Whichever lines of the entries hold the word "panel" should be identified and copied.

*** RECORDED DATA ***

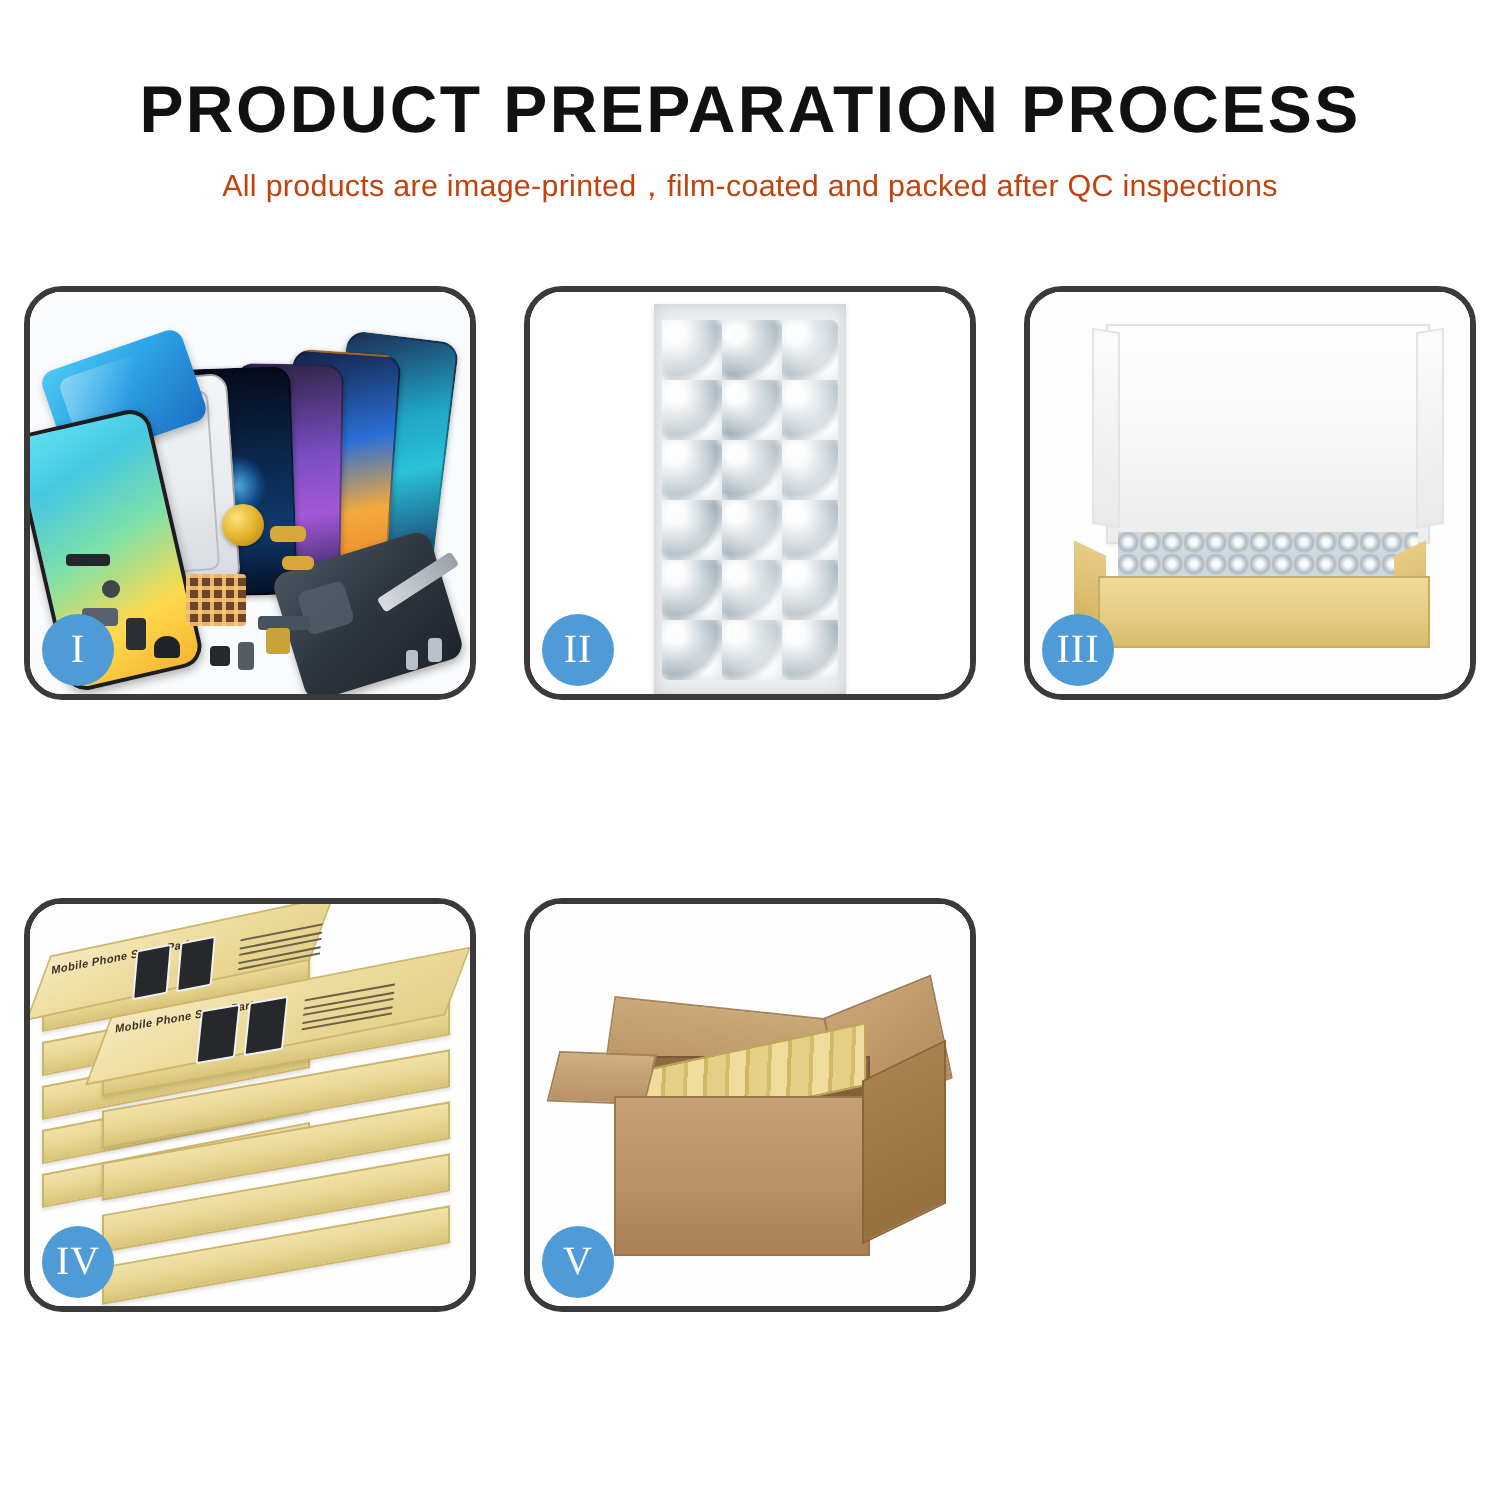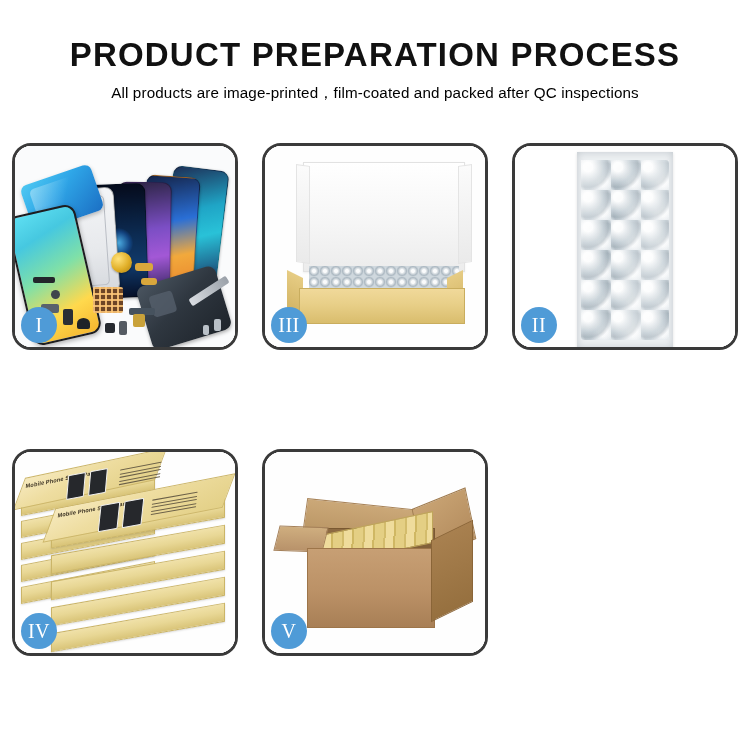--- a/index.html
+++ b/index.html
@@ -36,7 +36,7 @@
     font-family: "Liberation Sans", sans-serif;
     font-size: 15.2px;
     font-weight: 400;
-    color: #000000;
+    color: #c2410c;
     margin: 10px 0 0 0;
     letter-spacing: 0.15px;
     white-space: nowrap;

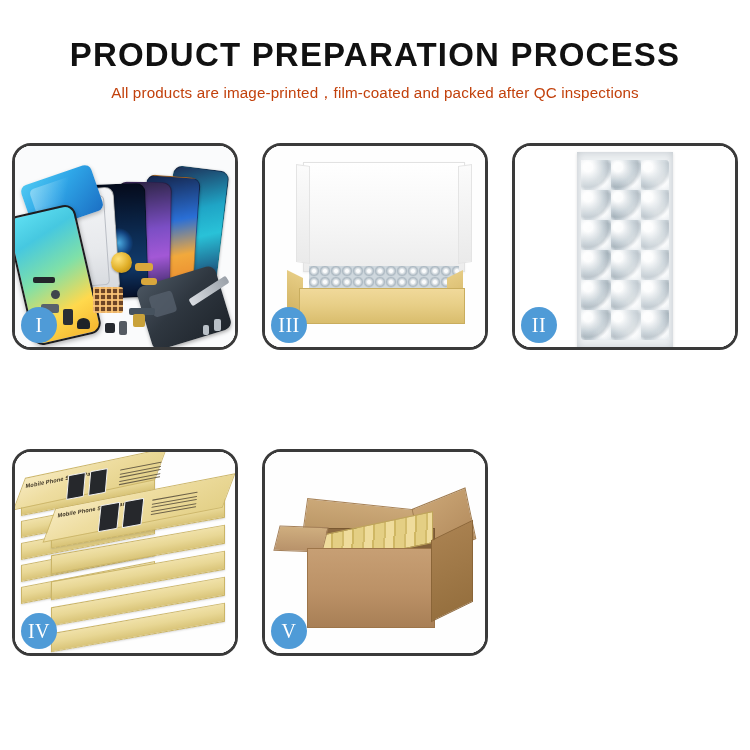--- a/index.html
+++ b/index.html
@@ -426,6 +426,16 @@
 
   <div class="panel">
     <div class="panel-inner">
+      <div class="scene-bubble">
+        <div class="wrap-sheet"></div>
+        <div class="bubbles"></div>
+      </div>
+    </div>
+    <div class="badge">II</div>
+  </div>
+
+  <div class="panel">
+    <div class="panel-inner">
       <div class="scene-openbox">
         <div class="ob-lid"></div>
         <div class="ob-inner-bubble"></div>
@@ -435,16 +445,6 @@
       </div>
     </div>
     <div class="badge">III</div>
-  </div>
-
-  <div class="panel">
-    <div class="panel-inner">
-      <div class="scene-bubble">
-        <div class="wrap-sheet"></div>
-        <div class="bubbles"></div>
-      </div>
-    </div>
-    <div class="badge">II</div>
   </div>
 
   <div class="panel">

***

#### EXERCISE RESULT:
   <div class="panel">
     <div class="panel-inner">
+  <div class="panel">
+    <div class="panel-inner">
-  <div class="panel">
-    <div class="panel-inner">
   <div class="panel">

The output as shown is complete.